* _The problem_: Restate the entries word for word and skip every image.

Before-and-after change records
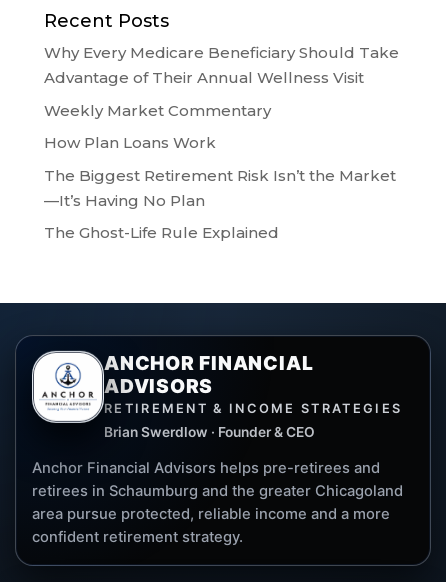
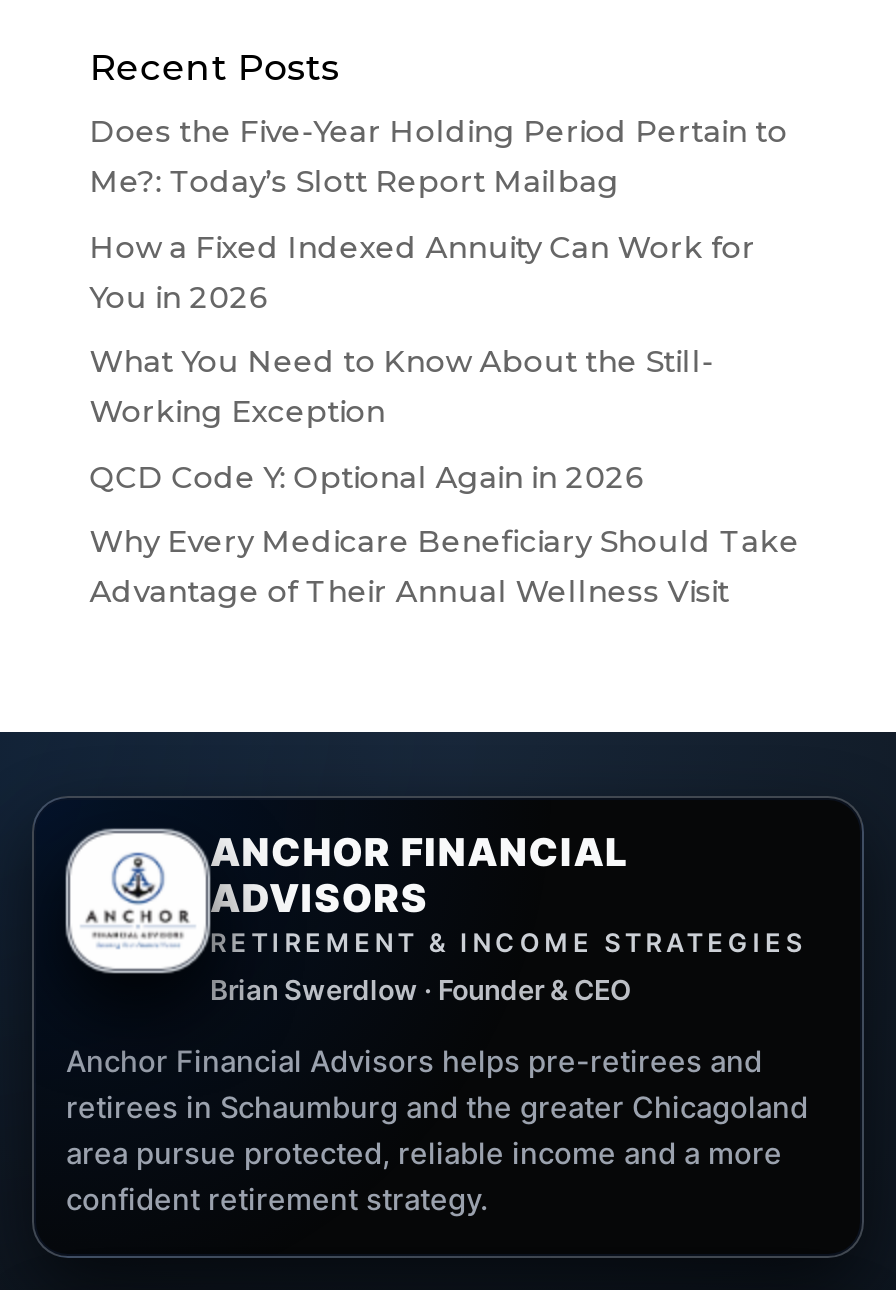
+ Does the Five-Year Holding Period Pertain to
+ Me?: Today’s Slott Report Mailbag
+ How a Fixed Indexed Annuity Can Work for
+ You in 2026
+ What You Need to Know About the Still-
+ Working Exception
+ QCD Code Y: Optional Again in 2026

moved down: Why Every Medicare Beneficiary Should Take | Advantage of Their Annual Wellness Visit

- Weekly Market Commentary
- How Plan Loans Work
- The Biggest Retirement Risk Isn’t the Market
- —It’s Having No Plan
- The Ghost-Life Rule Explained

* _Solved exercise_:
+ Does the Five-Year Holding Period Pertain to
+ Me?: Today’s Slott Report Mailbag
+ How a Fixed Indexed Annuity Can Work for
+ You in 2026
+ What You Need to Know About the Still-
+ Working Exception
+ QCD Code Y: Optional Again in 2026

moved down: Why Every Medicare Beneficiary Should Take | Advantage of Their Annual Wellness Visit

- Weekly Market Commentary
- How Plan Loans Work
- The Biggest Retirement Risk Isn’t the Market
- —It’s Having No Plan
- The Ghost-Life Rule Explained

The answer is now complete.